Stockton Police Officers Association says they are down 100 officers and it's creating dangerous sit
Stockton Police Officers Association says they are down 100 officers and it's creating dangerous sit 02:52

STOCKTON — A fatal shooting outside of Sherwood mall in Stockton could have possibly been prevented if the Stockton Police Department was not short of 100 officers, according to the officer's union. 

"There is a direct correlation between the increase in crime, specifically violent crime, and uniformed officers on the street." The quote is one of several from the Stockton Police Officer's Association in the last two months, all focused on the department staffing shortages that have led to officers being overworked. 

Stockton has grown in population over the last decade.
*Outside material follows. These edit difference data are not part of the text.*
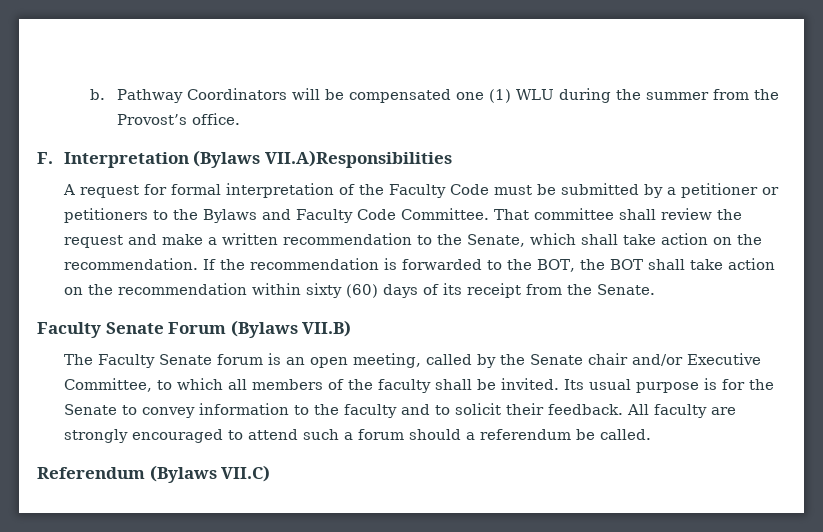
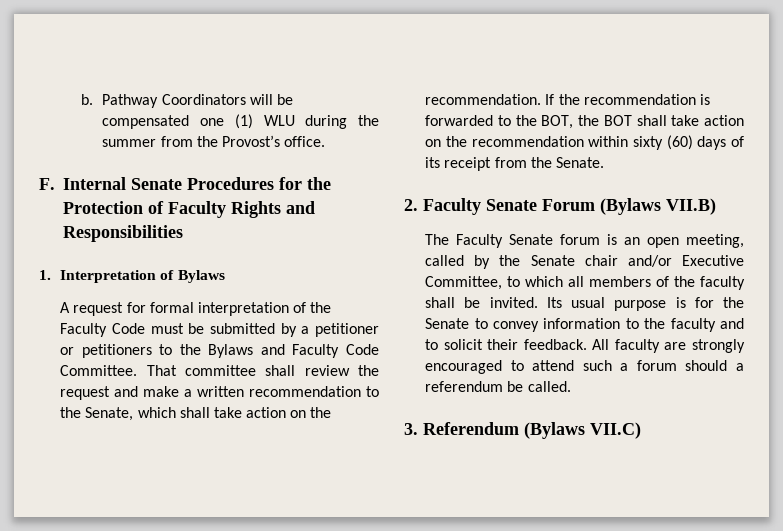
- F. Interpretation (Bylaws VII.A)Responsibilities
+ F. Internal Senate Procedures for the Protection of Faculty Rights and Responsibilities
+ 1. Interpretation of Bylaws
- Faculty Senate Forum (Bylaws VII.B)
+ 2. Faculty Senate Forum (Bylaws VII.B)
- Referendum (Bylaws VII.C)
+ 3. Referendum (Bylaws VII.C)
In 2021, U.S. census data reported the city's population was 292,262; ten years later, in 2022, Stockton's population has grown to nearly 330,000 people. 
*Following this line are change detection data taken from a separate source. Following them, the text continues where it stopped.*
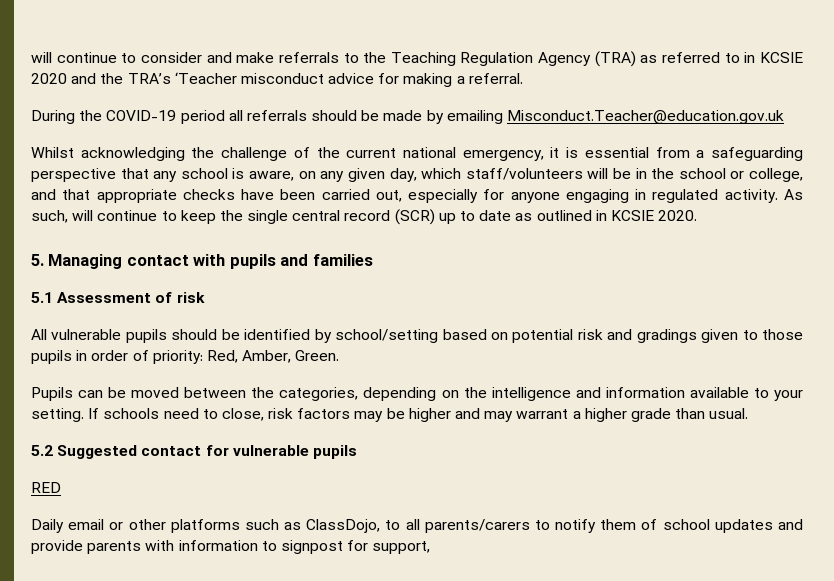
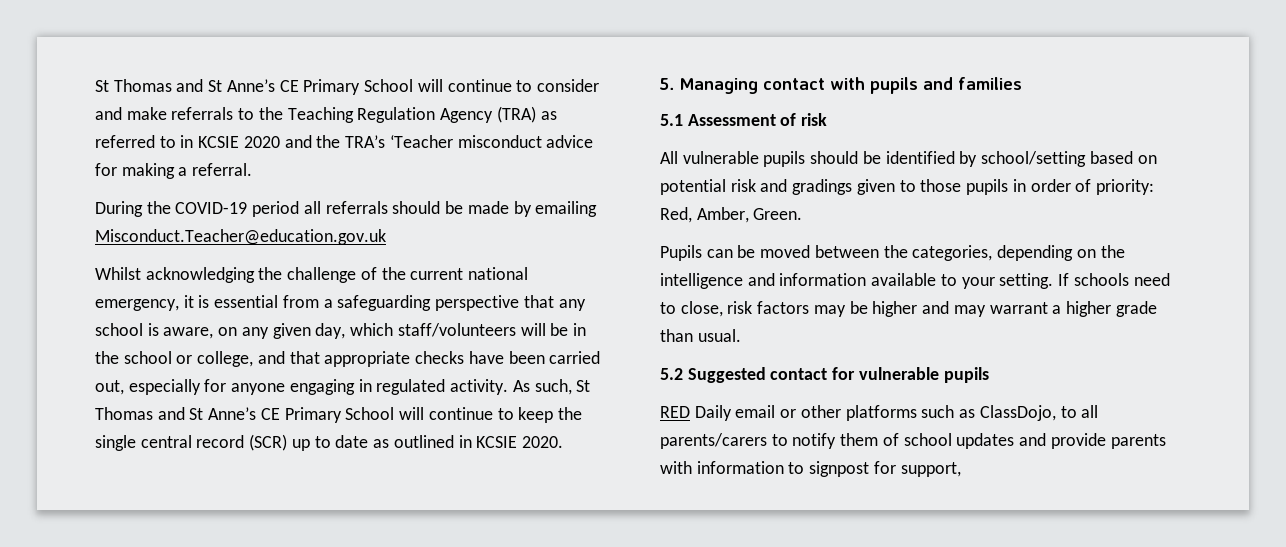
- will continue to consider and make referrals to the Teaching Regulation Agency (TRA) as referred to in KCSIE 2020 and the TRA’s ‘Teacher misconduct advice for making a referral.
+ St Thomas and St Anne’s CE Primary School will continue to consider and make referrals to the Teaching Regulation Agency (TRA) as referred to in KCSIE 2020 and the TRA’s ‘Teacher misconduct advice for making a referral.
- As such, will continue to keep the single central record (SCR) up to date as outlined in KCSIE 2020.
+ As such, St Thomas and St Anne’s CE Primary School will continue to keep the single central record (SCR) up to date as outlined in KCSIE 2020.
- RED
- Daily email or other platforms such as ClassDojo, to all parents/carers to notify them of school updates and provide parents with information to signpost for support,
+ RED Daily email or other platforms such as ClassDojo, to all parents/carers to notify them of school updates and provide parents with information to signpost for support,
"Nobody is reducing the amount of work; there's just not enough officers to do it," said Patrick High, President of the Stockton Police Officer's Association. 

High told CBS13 that eight SPD officers left the department this week, and more than 30 are eligible for retirement. This is on top of the 100 officer shortage. 
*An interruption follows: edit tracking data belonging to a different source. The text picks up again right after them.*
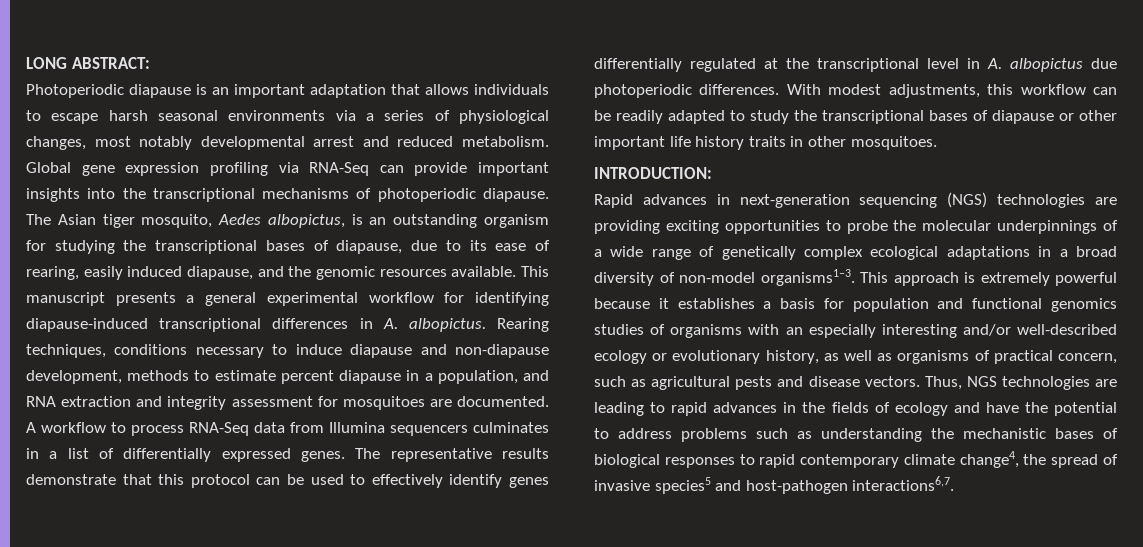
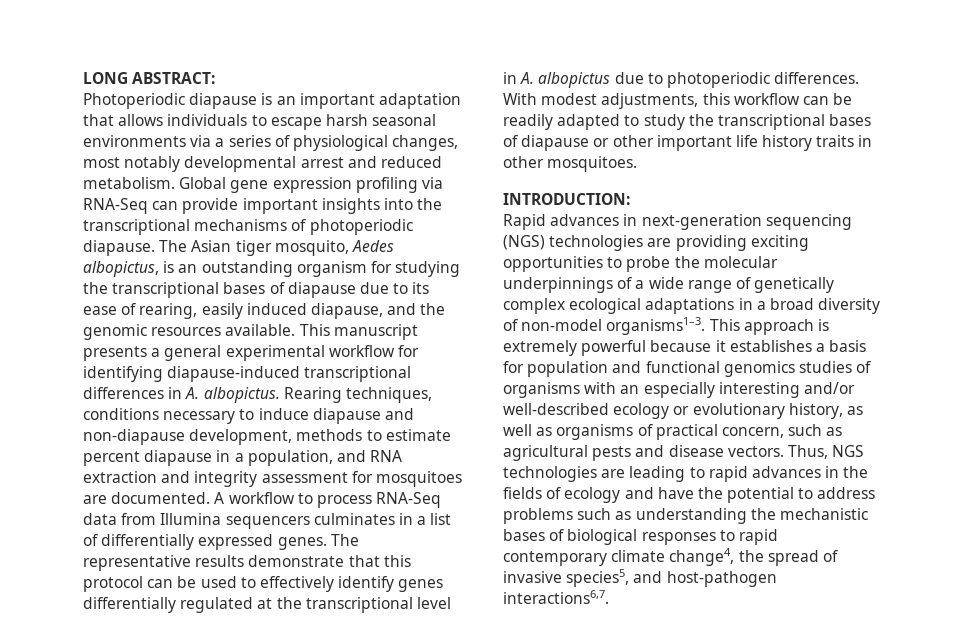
- The Asian tiger mosquito, Aedes albopictus, is an outstanding organism for studying the transcriptional bases of diapause, due to its ease of rearing, easily induced diapause, and the genomic resources available.
+ The Asian tiger mosquito, Aedes albopictus, is an outstanding organism for studying the transcriptional bases of diapause due to its ease of rearing, easily induced diapause, and the genomic resources available.
- The representative results demonstrate that this protocol can be used to effectively identify genes differentially regulated at the transcriptional level in A. albopictus due photoperiodic differences.
+ The representative results demonstrate that this protocol can be used to effectively identify genes differentially regulated at the transcriptional level in A. albopictus due to photoperiodic differences.
- Thus, NGS technologies are leading to rapid advances in the fields of ecology and have the potential to address problems such as understanding the mechanistic bases of biological responses to rapid contemporary climate change4, the spread of invasive species5 and host-pathogen interactions6,7.
+ Thus, NGS technologies are leading to rapid advances in the fields of ecology and have the potential to address problems such as understanding the mechanistic bases of biological responses to rapid contemporary climate change4, the spread of invasive species5, and host-pathogen interactions6,7.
"We're not the only agency having a staffing problem, but we're probably one of the biggest agencies having a staffing problem," said High. 

On social media, the SPOA has turned to statistics to illustrate the shortage for the public. In an Aug. 6th post, the association noted that the Robbery Homicide Unit consists of 11 detectives currently, down from the 16 detectives and two sergeants when it is fully staffed. 

"We are proud of the hard work and dedication of our detectives who boast higher than average clearance rates. However, they are extremely overworked as each individual homicide takes hundreds of hours of investigatory work, many hours of overtime, sleepless nights and weekends away from family. We are over 100 officers short. Given the current trend, our association will lose dozens more within the next several weeks. We will continue to make due with the tools we have available, but hard work and dedication alone are not enough to provide the level of service the citizens and city deserves.

An excerpt from a social media post on the Stockton Police Officer's Association Facebook page, explaining the impacts short staffing may have had on a fatal shooting this week.  CBS Sacramento

High said multiple factors have played into the Stockton Police Department's shortage, including a lack of competitive pay and benefits. He said he hopes negotiations will change this within the next two weeks, and competitive rates will lead to more recruits and retention. 

The worst-case scenario of the staffing shortage played out on Thursday outside of the Sherwood Mall in Stockton. Stockton police confirmed that one man died at the scene from a gunshot wound. 

High told CBS13 that this deadly shooting may have played out differently if SPD was not short-staffed. The shortage, he explained, may lead to a delayed response to calls and inability for proactive police work. 

In another post to social media less than 24 hours after two homicides within blocks of each other, SPOA leadership sounded off on the impacts of the staffing shortage, again. 

"Yesterday's blatant daytime homicide at a local bank may possibly have been prevented with an increase in staffing and high visibility patrol in areas like the mall," an excerpt from the post explained. 

High echoed this message to CBS13 on Friday, when he said the homicide investigators had yet to leave the office due to their 24-48 hour long shifts related to the investigation. 

The level of service isn't impacted, High said, but officers are overworked, and the workload is not sustainable. 

On Saturday, the Stockton Police Department will host a recruitment event on the Stagg High School football field.